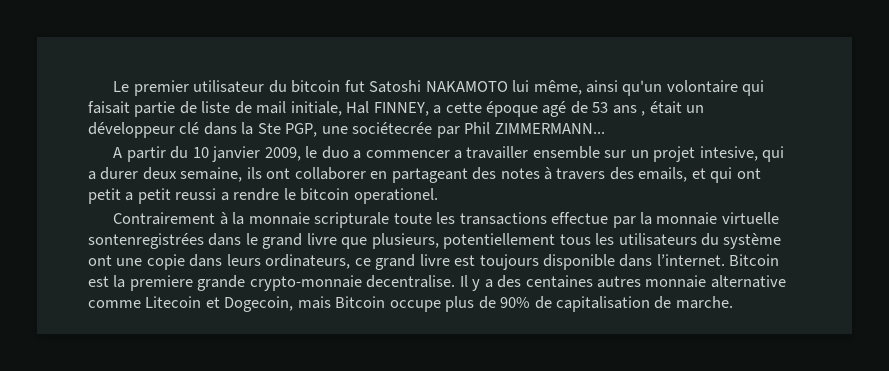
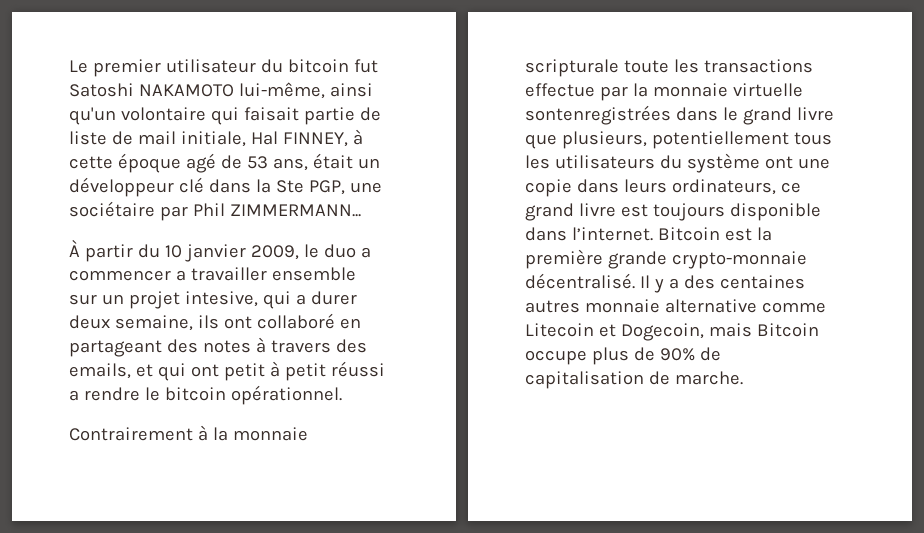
- Le premier utilisateur du bitcoin fut Satoshi NAKAMOTO lui même, ainsi qu'un volontaire qui faisait partie de liste de mail initiale, Hal FINNEY, a cette époque agé de 53 ans , était un développeur clé dans la Ste PGP, une sociétecrée par Phil ZIMMERMANN...
+ Le premier utilisateur du bitcoin fut Satoshi NAKAMOTO lui-même, ainsi qu'un volontaire qui faisait partie de liste de mail initiale, Hal FINNEY, à cette époque agé de 53 ans, était un développeur clé dans la Ste PGP, une sociétaire par Phil ZIMMERMANN...
- A partir du 10 janvier 2009, le duo a commencer a travailler ensemble sur un projet intesive, qui a durer deux semaine, ils ont collaborer en partageant des notes à travers des emails, et qui ont petit a petit reussi a rendre le bitcoin operationel.
+ À partir du 10 janvier 2009, le duo a commencer a travailler ensemble sur un projet intesive, qui a durer deux semaine, ils ont collaboré en partageant des notes à travers des emails, et qui ont petit à petit réussi a rendre le bitcoin opérationnel.
- Bitcoin est la premiere grande crypto-monnaie decentralise.
+ Bitcoin est la première grande crypto-monnaie décentralisé.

========================================================================

EXERCISE GOAL:
Show each line of the listing that holds the string "monnaie".

ANSWER SPACE:
- Bitcoin est la premiere grande crypto-monnaie decentralise.
+ Bitcoin est la première grande crypto-monnaie décentralisé.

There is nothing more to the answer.